For you see, the seeds for this journey were planted right here on this campus. This campus was a theater or testing lab if you will. I was always trying to make my friends laugh whenever I could find a moment. I had a work-study job at the Humanities Audiovisual Department that would allow me to take off from time to time. By allow me, I mean I would just leave and they didn’t notice. So I would literally leave my job if I knew friends were attending class close by and crash a lecture while in character. My good buddy Emil, who’s also here today – Emil, in the house – Emil told me one day that I should crash his Thematic Options literature class one day. So I cobbled together a janitor’s outfit complete with work gloves, safety goggles, a dangling lit cigarette, and a bucket full of cleaning supplies. And then I pro
ceeded to walk into the class, interrupting the lecture, informing the professor that I’d just been sent from Physical Plant to clean up a student’s vomit. True story.

What Emil neglected to tell me was that the professor of his class was Ronald Gottesman, a professor who co-edited the Norton Anthology of American Literature. Needless to say, a big-time guy.
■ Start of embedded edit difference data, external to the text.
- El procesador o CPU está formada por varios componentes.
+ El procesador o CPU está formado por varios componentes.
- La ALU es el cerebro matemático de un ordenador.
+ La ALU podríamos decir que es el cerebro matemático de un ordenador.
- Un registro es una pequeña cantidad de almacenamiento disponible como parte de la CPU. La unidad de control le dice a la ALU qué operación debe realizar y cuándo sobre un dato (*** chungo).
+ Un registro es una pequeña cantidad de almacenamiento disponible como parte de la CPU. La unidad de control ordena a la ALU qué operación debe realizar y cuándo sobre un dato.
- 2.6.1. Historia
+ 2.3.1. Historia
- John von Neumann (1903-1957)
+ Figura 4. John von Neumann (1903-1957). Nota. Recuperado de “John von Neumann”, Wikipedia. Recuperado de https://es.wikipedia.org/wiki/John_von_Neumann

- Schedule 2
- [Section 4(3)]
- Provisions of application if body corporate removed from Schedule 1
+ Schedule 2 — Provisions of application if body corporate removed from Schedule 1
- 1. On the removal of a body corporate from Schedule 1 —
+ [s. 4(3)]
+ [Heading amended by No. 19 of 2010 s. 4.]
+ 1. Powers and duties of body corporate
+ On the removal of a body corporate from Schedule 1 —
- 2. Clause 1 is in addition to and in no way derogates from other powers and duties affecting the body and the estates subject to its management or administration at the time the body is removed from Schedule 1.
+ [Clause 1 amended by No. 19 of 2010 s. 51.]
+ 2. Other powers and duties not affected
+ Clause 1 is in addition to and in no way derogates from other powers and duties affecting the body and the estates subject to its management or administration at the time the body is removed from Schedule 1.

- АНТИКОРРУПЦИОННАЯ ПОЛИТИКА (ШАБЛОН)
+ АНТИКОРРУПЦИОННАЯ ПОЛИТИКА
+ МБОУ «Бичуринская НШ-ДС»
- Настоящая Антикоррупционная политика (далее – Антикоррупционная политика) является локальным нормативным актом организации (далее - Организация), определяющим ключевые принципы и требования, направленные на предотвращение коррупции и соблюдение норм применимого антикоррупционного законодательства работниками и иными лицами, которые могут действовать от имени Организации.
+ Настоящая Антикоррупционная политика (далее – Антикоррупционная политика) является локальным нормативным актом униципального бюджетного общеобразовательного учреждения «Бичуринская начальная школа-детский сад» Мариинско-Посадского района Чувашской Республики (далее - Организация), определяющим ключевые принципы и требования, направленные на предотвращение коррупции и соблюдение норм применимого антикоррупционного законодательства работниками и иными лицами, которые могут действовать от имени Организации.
A month after visiting my friend’s class as a janitor, I was walking through the campus when someone grabbed me by the shoulder and it was Ron Gottesman. I thought for sure he was going to tell me to never do that again. Instead what he told me was that he loved my barging in on his class and that he thought it was one of the funniest things he’d ever seen and would I please do it again? So on invitation from Professor Gottesman, I would barge in on his lecture class from time to time as the guy from Physical Plant coming by to check on things, and the professor would joyfully play along.